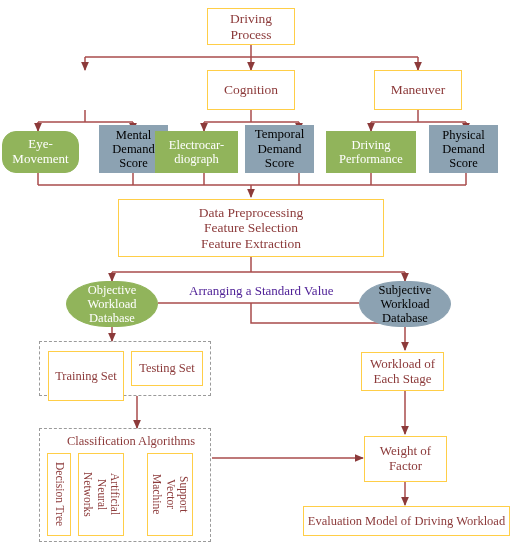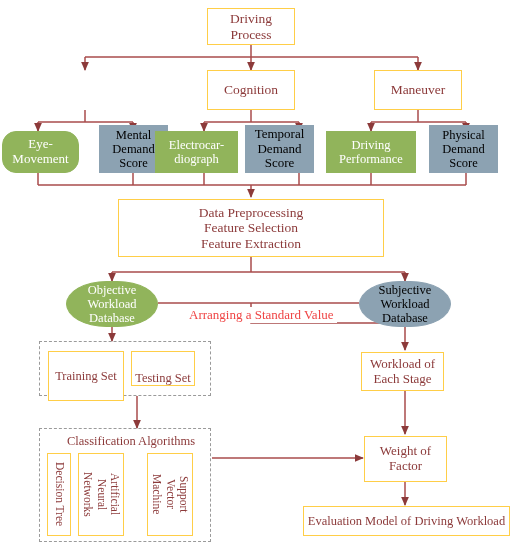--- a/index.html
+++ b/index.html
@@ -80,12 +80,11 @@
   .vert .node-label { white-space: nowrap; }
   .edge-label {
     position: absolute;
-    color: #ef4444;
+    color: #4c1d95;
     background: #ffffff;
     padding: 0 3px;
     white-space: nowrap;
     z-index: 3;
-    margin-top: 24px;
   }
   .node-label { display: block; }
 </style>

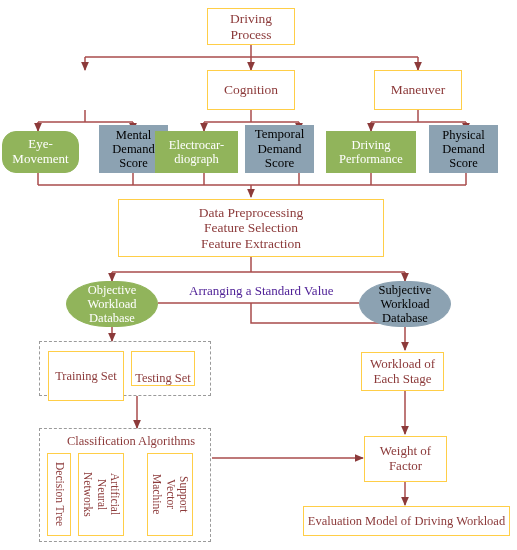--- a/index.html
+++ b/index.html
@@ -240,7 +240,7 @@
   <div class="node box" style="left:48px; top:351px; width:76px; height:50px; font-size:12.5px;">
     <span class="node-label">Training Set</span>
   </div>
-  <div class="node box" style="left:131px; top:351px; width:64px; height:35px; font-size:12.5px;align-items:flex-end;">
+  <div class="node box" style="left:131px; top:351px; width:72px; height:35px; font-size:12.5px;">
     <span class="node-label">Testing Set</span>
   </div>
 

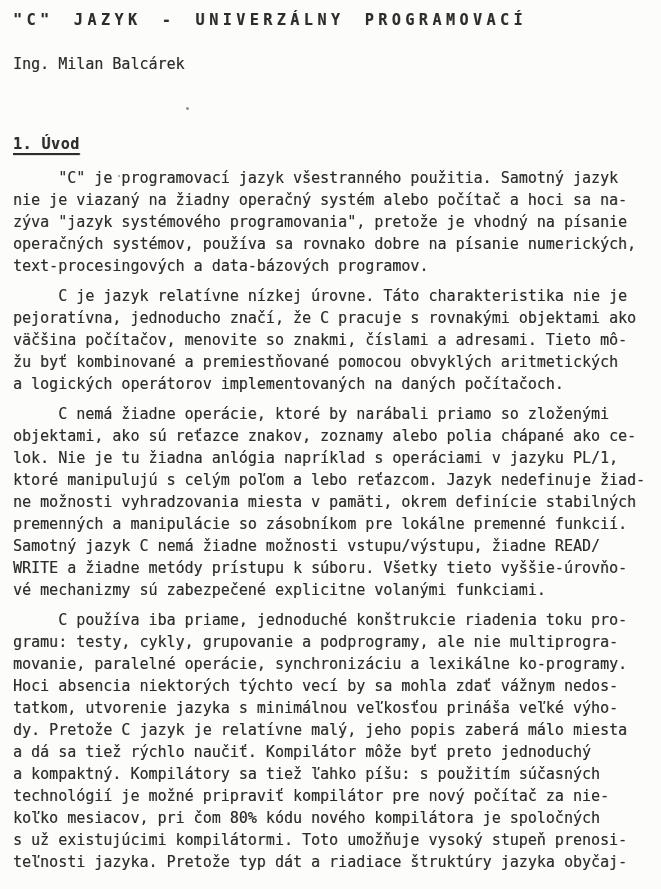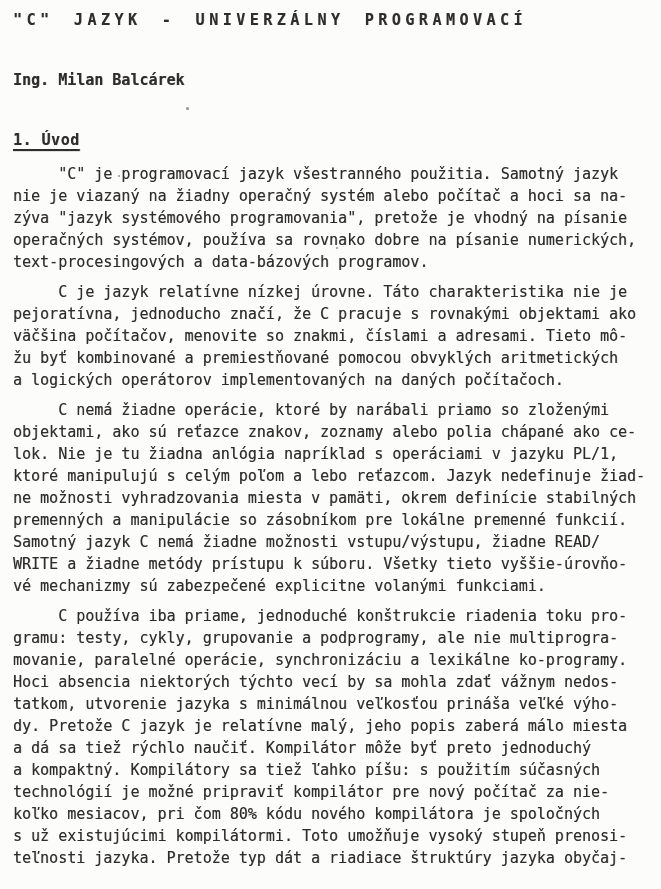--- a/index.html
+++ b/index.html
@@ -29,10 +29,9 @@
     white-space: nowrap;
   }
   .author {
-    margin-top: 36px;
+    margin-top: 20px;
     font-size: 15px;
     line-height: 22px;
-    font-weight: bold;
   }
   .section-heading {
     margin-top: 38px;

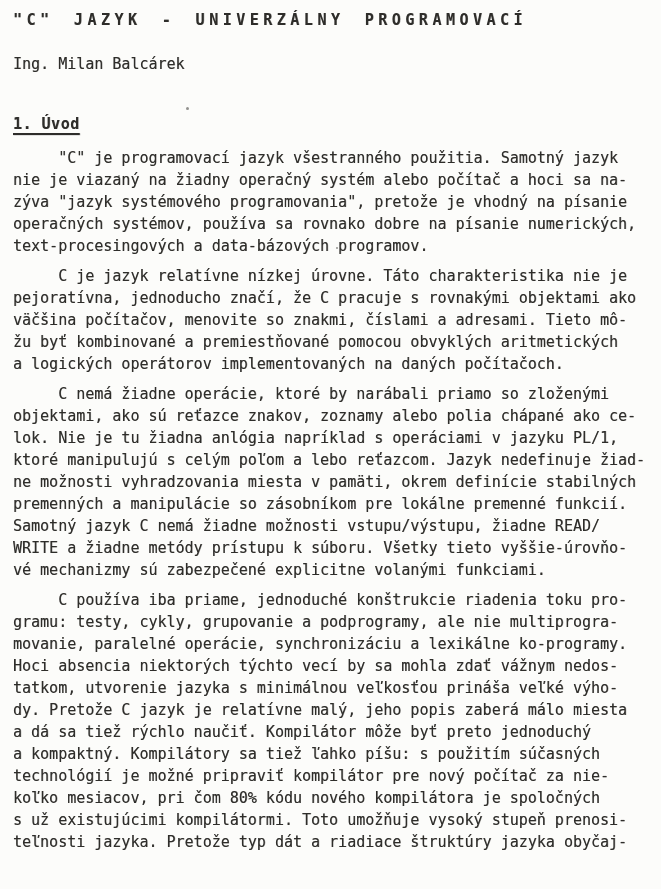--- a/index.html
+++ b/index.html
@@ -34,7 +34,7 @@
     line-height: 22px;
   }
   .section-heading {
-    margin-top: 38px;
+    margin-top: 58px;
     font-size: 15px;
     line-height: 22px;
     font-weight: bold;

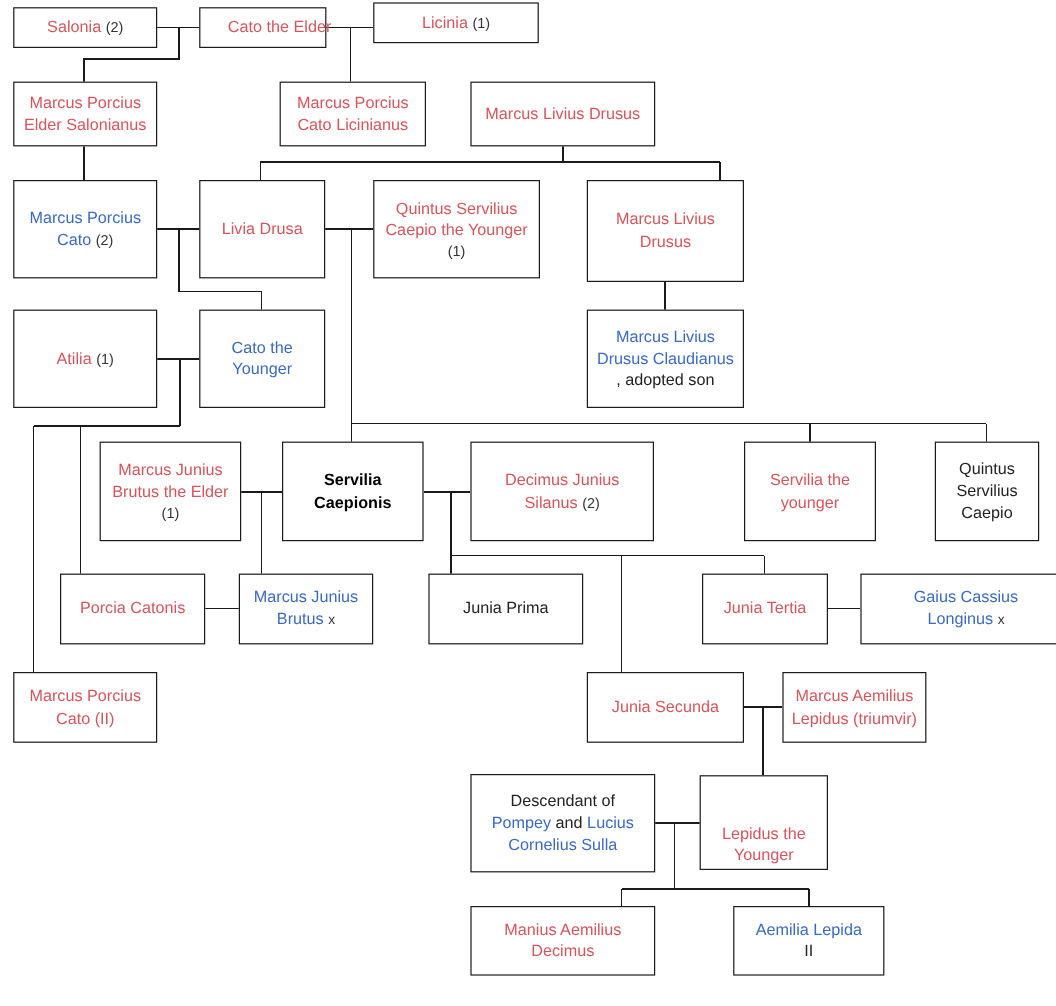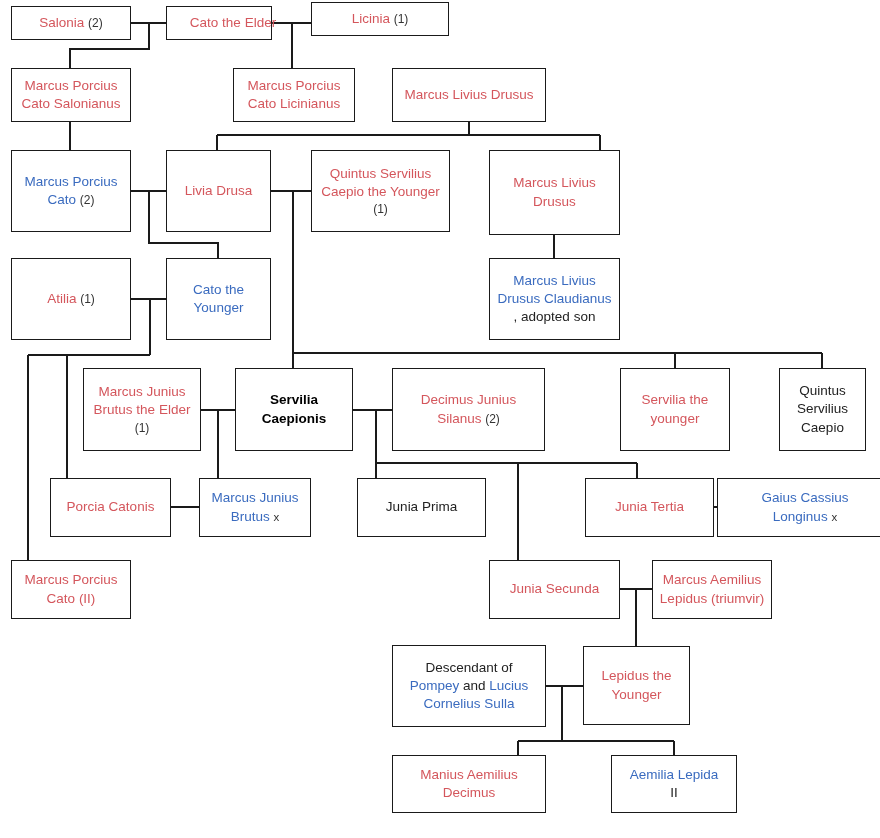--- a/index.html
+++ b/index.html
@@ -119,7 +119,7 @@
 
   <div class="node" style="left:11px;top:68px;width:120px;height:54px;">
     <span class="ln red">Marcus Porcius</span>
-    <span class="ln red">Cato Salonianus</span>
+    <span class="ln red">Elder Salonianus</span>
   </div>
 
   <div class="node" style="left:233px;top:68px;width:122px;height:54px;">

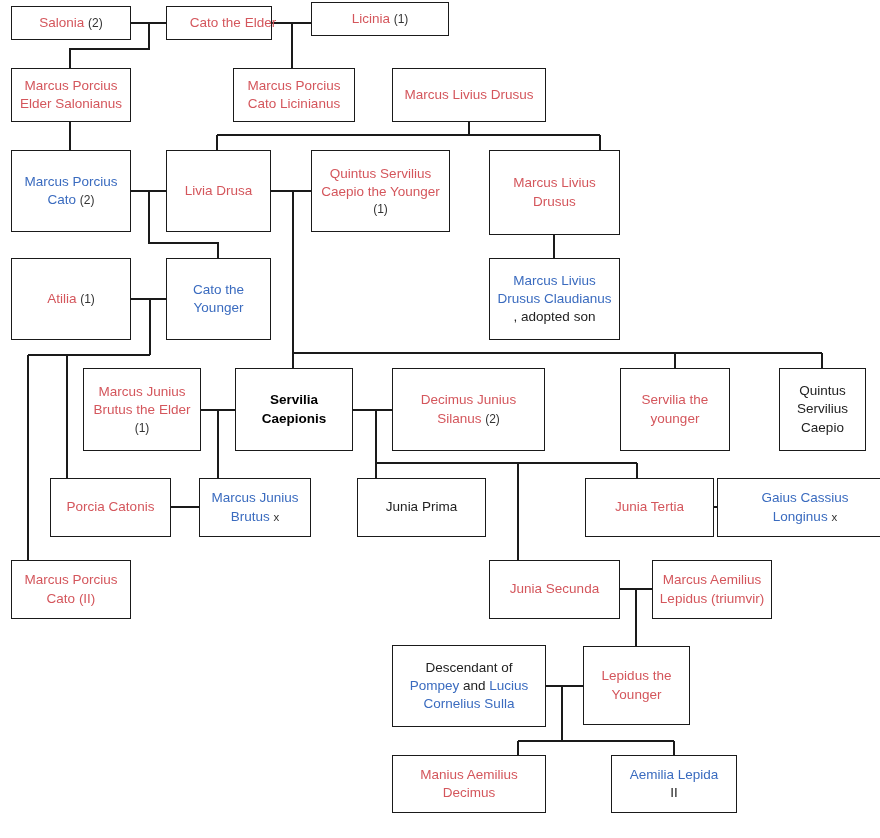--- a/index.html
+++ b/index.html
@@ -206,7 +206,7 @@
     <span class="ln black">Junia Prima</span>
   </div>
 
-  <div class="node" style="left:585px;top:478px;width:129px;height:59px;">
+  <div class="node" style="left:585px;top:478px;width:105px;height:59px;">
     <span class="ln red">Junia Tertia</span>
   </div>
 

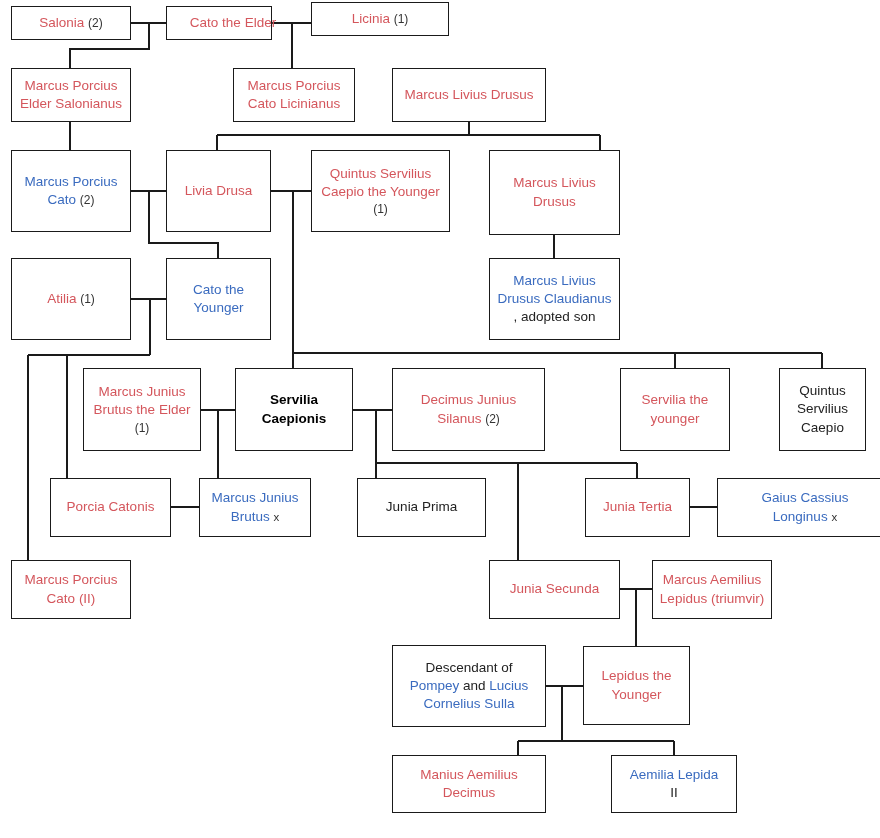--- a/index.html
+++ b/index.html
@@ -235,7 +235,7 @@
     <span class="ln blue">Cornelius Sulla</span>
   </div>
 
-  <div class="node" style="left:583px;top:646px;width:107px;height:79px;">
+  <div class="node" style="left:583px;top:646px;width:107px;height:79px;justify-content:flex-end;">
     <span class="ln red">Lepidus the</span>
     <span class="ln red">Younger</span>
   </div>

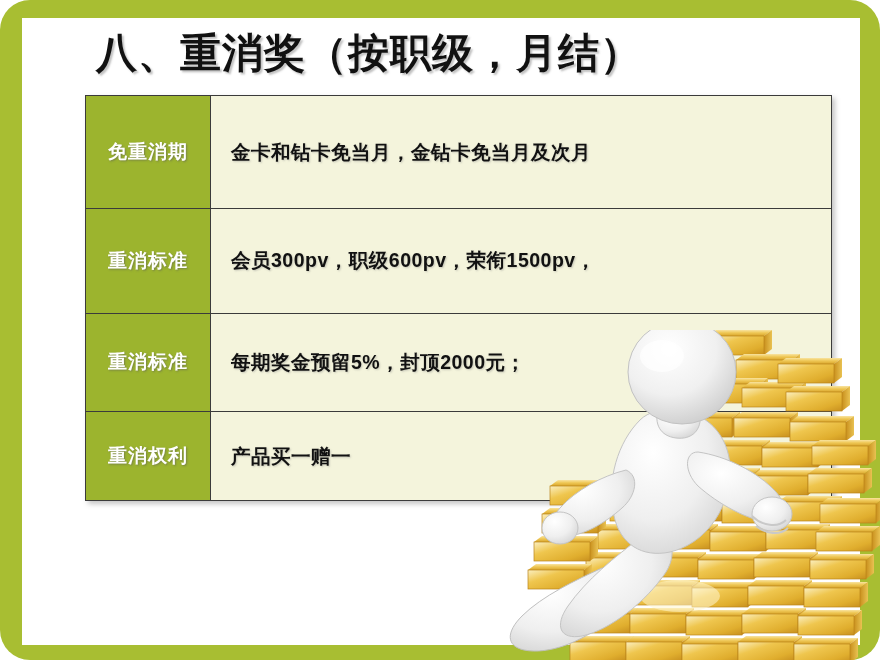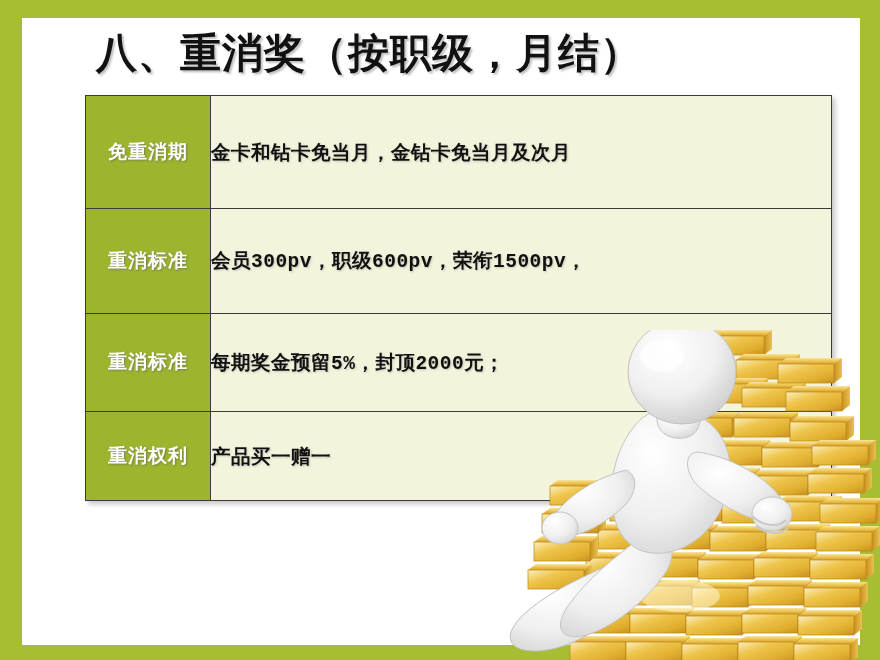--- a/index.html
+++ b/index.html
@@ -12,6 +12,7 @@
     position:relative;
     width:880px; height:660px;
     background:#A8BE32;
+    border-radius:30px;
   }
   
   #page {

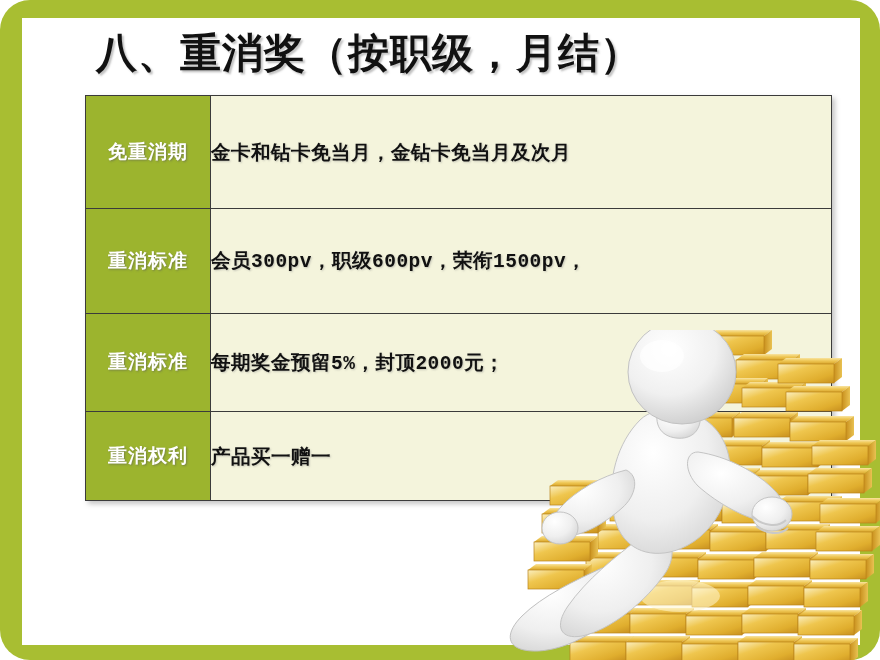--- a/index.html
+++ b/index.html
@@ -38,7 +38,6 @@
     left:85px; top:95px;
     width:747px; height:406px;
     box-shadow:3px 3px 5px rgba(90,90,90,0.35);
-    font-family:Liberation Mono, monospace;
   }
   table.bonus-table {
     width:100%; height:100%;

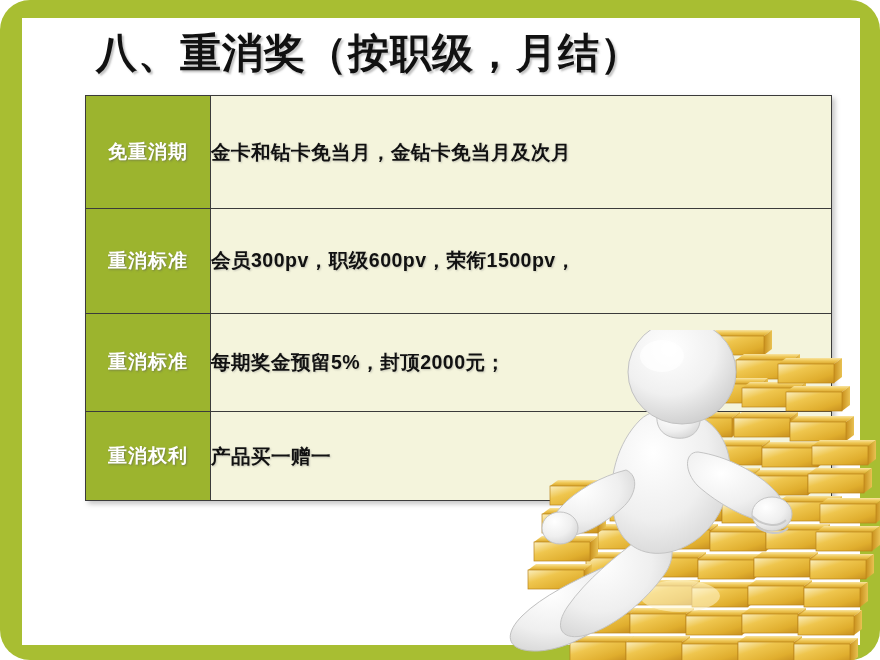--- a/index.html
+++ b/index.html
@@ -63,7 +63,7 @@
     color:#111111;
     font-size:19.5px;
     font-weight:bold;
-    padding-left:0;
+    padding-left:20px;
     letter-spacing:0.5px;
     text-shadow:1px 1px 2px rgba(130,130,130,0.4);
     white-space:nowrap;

Work to be completed ▸
Extract all lines from the data in which "style" is found.

Solution ▸
 </style>
   <div class="node box" style="left:48px; top:351px; width:76px; height:50px; font-size:12.5px;">
-  <div class="node box" style="left:131px; top:351px; width:64px; height:35px; font-size:12.5px;align-items:flex-end;">
+  <div class="node box" style="left:131px; top:351px; width:72px; height:35px; font-size:12.5px;">
   <div class="node" style="left:11px;top:68px;width:120px;height:54px;">
   <div class="node" style="left:233px;top:68px;width:122px;height:54px;">
-  <div class="node" style="left:585px;top:478px;width:129px;height:59px;">
+  <div class="node" style="left:585px;top:478px;width:105px;height:59px;">
-  <div class="node" style="left:583px;top:646px;width:107px;height:79px;">
+  <div class="node" style="left:583px;top:646px;width:107px;height:79px;justify-content:flex-end;">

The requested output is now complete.